Looking into a butcher shop’s window, have you ever caught sight of the term “aged beef”? It’s believed that the aging process tenderizes the meat and boosts its flavour. But what does it mean exactly?

Usually, this type of meat refers to meat that’s been aged for 7 to 10 days before it’s put on the market. However, grocery store chains and butchers also offer beef that’s been aged a little longer. These types of meat, which are branded “Angus Beef AAA” or “Red Grill Angus,” are aged for 14 to 21 days.

During the maturation period, enzymes that are naturally present in the muscles start attacking the muscle fibres and tenderizing them. Does the meat get more tender if we let it age even more? Yes, a little, which motivates some butchers to offer beef that’s been aged for 40, 60, even up to 120 days. However, certain studies have shown that gains in tenderness are minimal beyond an aging period of about 30 days.

A Question of Taste

The main reason to age beef for a long time is for its effect on taste, a little like cheese or wine. Two processes are used: dry aging, which requires keeping the pieces of meat in open air by controlling temperature and humidity, and sous-vide aging, which requires beef to rest in the cold in airtight bags. The two methods produce a similar tenderizing effect, but in terms of taste, it’s another story!

As opposed to sous-vide aged beef, dry-aged beef gradually loses water through evaporation, which concentrates and amplifies the flavour of the meat. Taste tests on pieces of beef that were aged using both methods have shown that the dry-aged beef develops a rich meaty flavour and grilled meat aromas, whereas the sous-vide aged beef has more of a bloody, slightly acidic taste.

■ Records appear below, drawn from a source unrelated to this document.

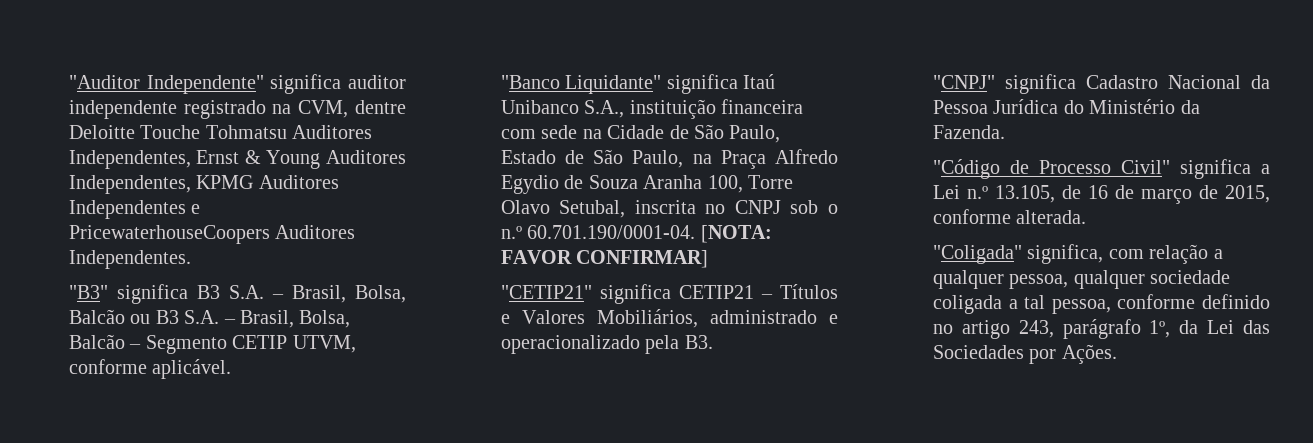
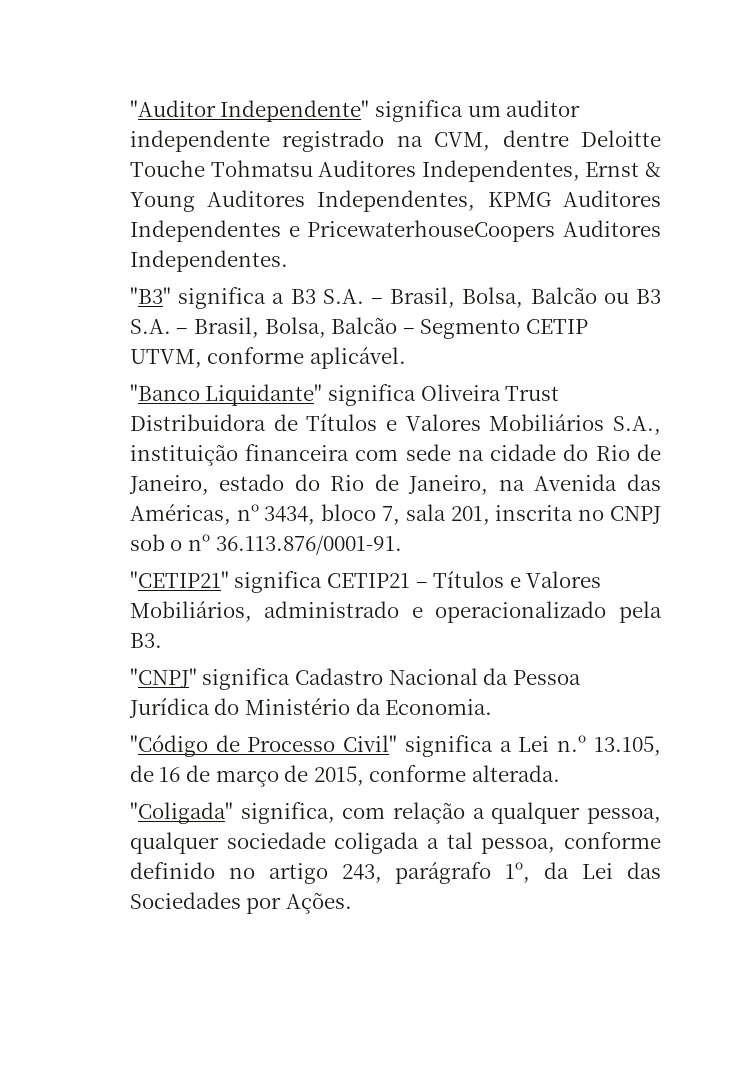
- "Auditor Independente" significa auditor independente registrado na CVM, dentre Deloitte Touche Tohmatsu Auditores Independentes, Ernst & Young Auditores Independentes, KPMG Auditores Independentes e PricewaterhouseCoopers Auditores Independentes.
+ "Auditor Independente" significa um auditor independente registrado na CVM, dentre Deloitte Touche Tohmatsu Auditores Independentes, Ernst & Young Auditores Independentes, KPMG Auditores Independentes e PricewaterhouseCoopers Auditores Independentes.
- "B3" significa B3 S.A. – Brasil, Bolsa, Balcão ou B3 S.A. – Brasil, Bolsa, Balcão – Segmento CETIP UTVM, conforme aplicável.
+ "B3" significa a B3 S.A. – Brasil, Bolsa, Balcão ou B3 S.A. – Brasil, Bolsa, Balcão – Segmento CETIP UTVM, conforme aplicável.
- "Banco Liquidante" significa Itaú Unibanco S.A., instituição financeira com sede na Cidade de São Paulo, Estado de São Paulo, na Praça Alfredo Egydio de Souza Aranha 100, Torre Olavo Setubal, inscrita no CNPJ sob o n.º 60.701.190/0001-04. [NOTA: FAVOR CONFIRMAR]
+ "Banco Liquidante" significa Oliveira Trust Distribuidora de Títulos e Valores Mobiliários S.A., instituição financeira com sede na cidade do Rio de Janeiro, estado do Rio de Janeiro, na Avenida das Américas, nº 3434, bloco 7, sala 201, inscrita no CNPJ sob o nº 36.113.876/0001-91.
- "CNPJ" significa Cadastro Nacional da Pessoa Jurídica do Ministério da Fazenda.
+ "CNPJ" significa Cadastro Nacional da Pessoa Jurídica do Ministério da Economia.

Even if both of these types of meat are more tender, the complex flavour of aged steak isn’t to everyone’s taste. You should try it at least once, to form your own opinion. But tasting has a price: aged beef costs at least twice as much per kilo!

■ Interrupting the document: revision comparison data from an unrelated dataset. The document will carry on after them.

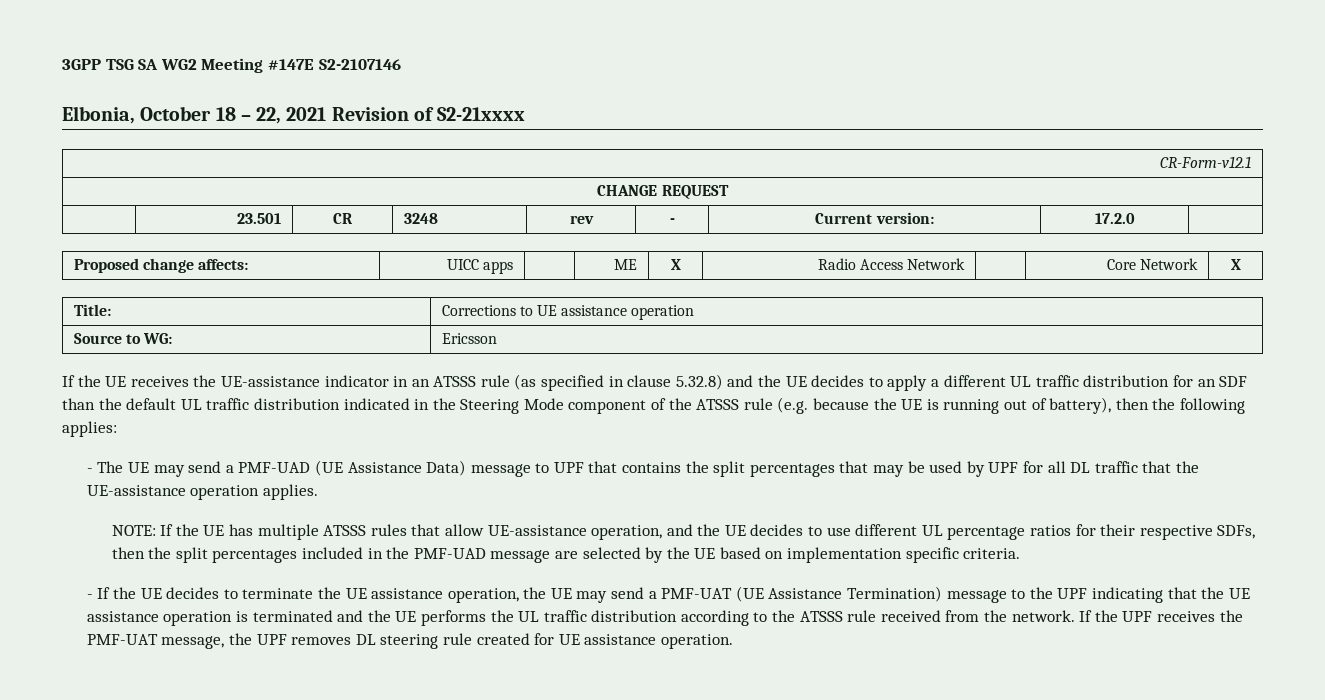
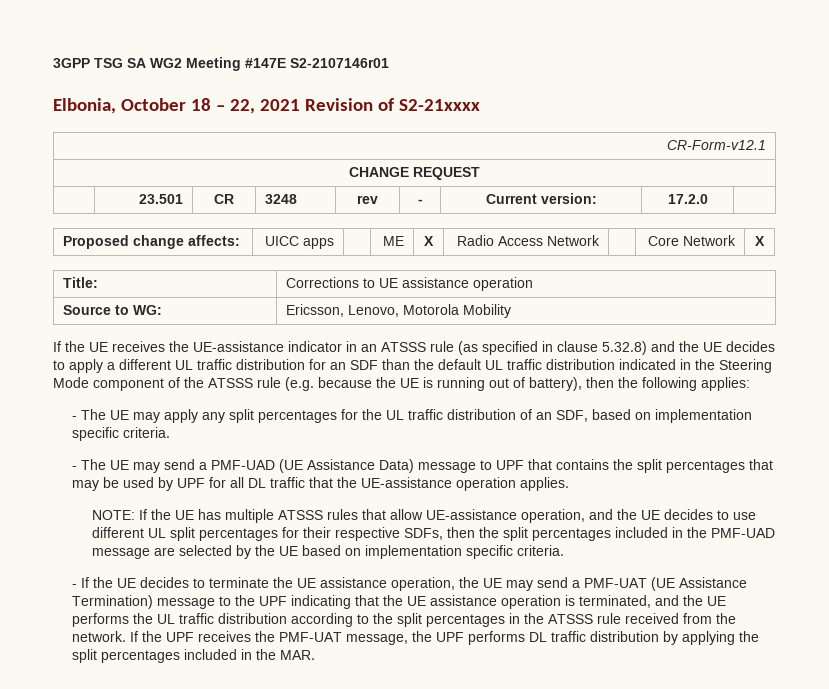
- 3GPP TSG SA WG2 Meeting #147E S2-2107146
+ 3GPP TSG SA WG2 Meeting #147E S2-2107146r01
- Source to WG: | Ericsson
+ Source to WG: | Ericsson, Lenovo, Motorola Mobility
+ - The UE may apply any split percentages for the UL traffic distribution of an SDF, based on implementation specific criteria.
- NOTE: If the UE has multiple ATSSS rules that allow UE-assistance operation, and the UE decides to use different UL percentage ratios for their respective SDFs, then the split percentages included in the PMF-UAD message are selected by the UE based on implementation specific criteria.
+ NOTE: If the UE has multiple ATSSS rules that allow UE-assistance operation, and the UE decides to use different UL split percentages for their respective SDFs, then the split percentages included in the PMF-UAD message are selected by the UE based on implementation specific criteria.
- - If the UE decides to terminate the UE assistance operation, the UE may send a PMF-UAT (UE Assistance Termination) message to the UPF indicating that the UE assistance operation is terminated and the UE performs the UL traffic distribution according to the ATSSS rule received from the network.
+ - If the UE decides to terminate the UE assistance operation, the UE may send a PMF-UAT (UE Assistance Termination) message to the UPF indicating that the UE assistance operation is terminated, and the UE performs the UL traffic distribution according to the split percentages in the ATSSS rule received from the network.
- If the UPF receives the PMF-UAT message, the UPF removes DL steering rule created for UE assistance operation.
+ If the UPF receives the PMF-UAT message, the UPF performs DL traffic distribution by applying the split percentages included in the MAR.

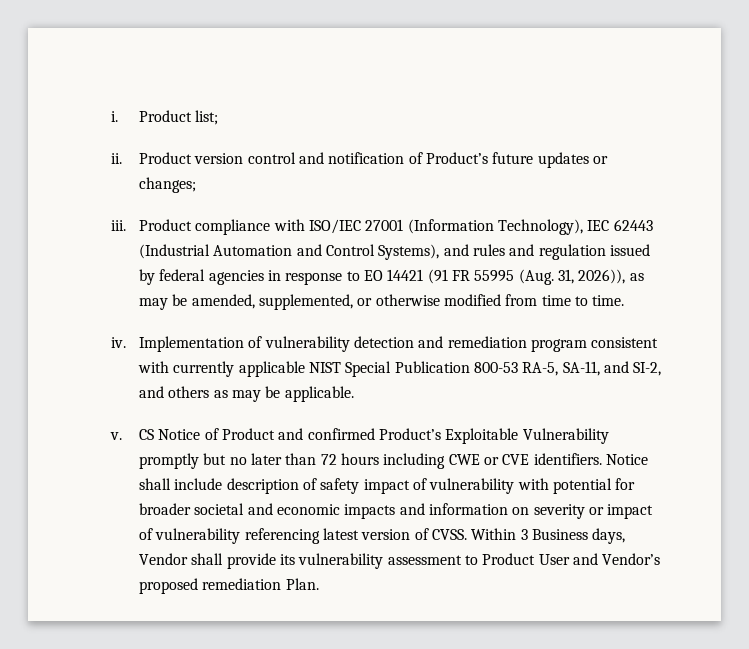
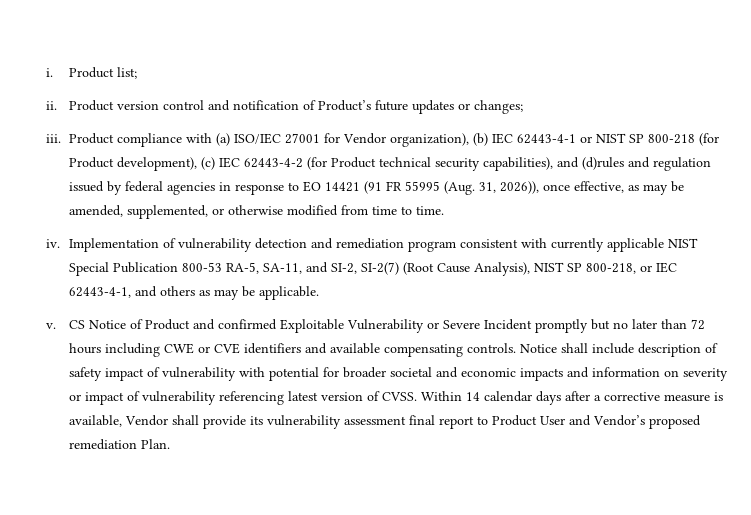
- Product compliance with ISO/IEC 27001 (Information Technology), IEC 62443 (Industrial Automation and Control Systems), and rules and regulation issued by federal agencies in response to EO 14421 (91 FR 55995 (Aug. 31, 2026)), as may be amended, supplemented, or otherwise modified from time to time.
+ Product compliance with (a) ISO/IEC 27001 for Vendor organization), (b) IEC 62443-4-1 or NIST SP 800-218 (for Product development), (c) IEC 62443-4-2 (for Product technical security capabilities), and (d)rules and regulation issued by federal agencies in response to EO 14421 (91 FR 55995 (Aug. 31, 2026)), once effective, as may be amended, supplemented, or otherwise modified from time to time.
- Implementation of vulnerability detection and remediation program consistent with currently applicable NIST Special Publication 800-53 RA-5, SA-11, and SI-2, and others as may be applicable.
+ Implementation of vulnerability detection and remediation program consistent with currently applicable NIST Special Publication 800-53 RA-5, SA-11, and SI-2, SI-2(7) (Root Cause Analysis), NIST SP 800-218, or IEC 62443-4-1, and others as may be applicable.
- CS Notice of Product and confirmed Product’s Exploitable Vulnerability promptly but no later than 72 hours including CWE or CVE identifiers.
+ CS Notice of Product and confirmed Exploitable Vulnerability or Severe Incident promptly but no later than 72 hours including CWE or CVE identifiers and available compensating controls.
- Within 3 Business days, Vendor shall provide its vulnerability assessment to Product User and Vendor’s proposed remediation Plan.
+ Within 14 calendar days after a corrective measure is available, Vendor shall provide its vulnerability assessment final report to Product User and Vendor’s proposed remediation Plan.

Feel like giving it a try? Our Steak (The Best) uses bone-in aged beef rib steak.

Christina Blais

For Christina Blais, explaining food chemistry to the masses is as simple as making a good omelet. Holding a Bachelor and Master degree in Nutrition, she has been a part-time lecturer for over 30 years in the Department of Nutrition at the Université de Montréal, where she teaches food science courses. She has been sharing the fruits of her experience with Ricardo since 2001, during his daily show broadcast on ICI Radio-Canada Télé. And diehards can also read her Food Chemistry on our website. You can follow her on Facebook at @Encuisineavecchristinablais.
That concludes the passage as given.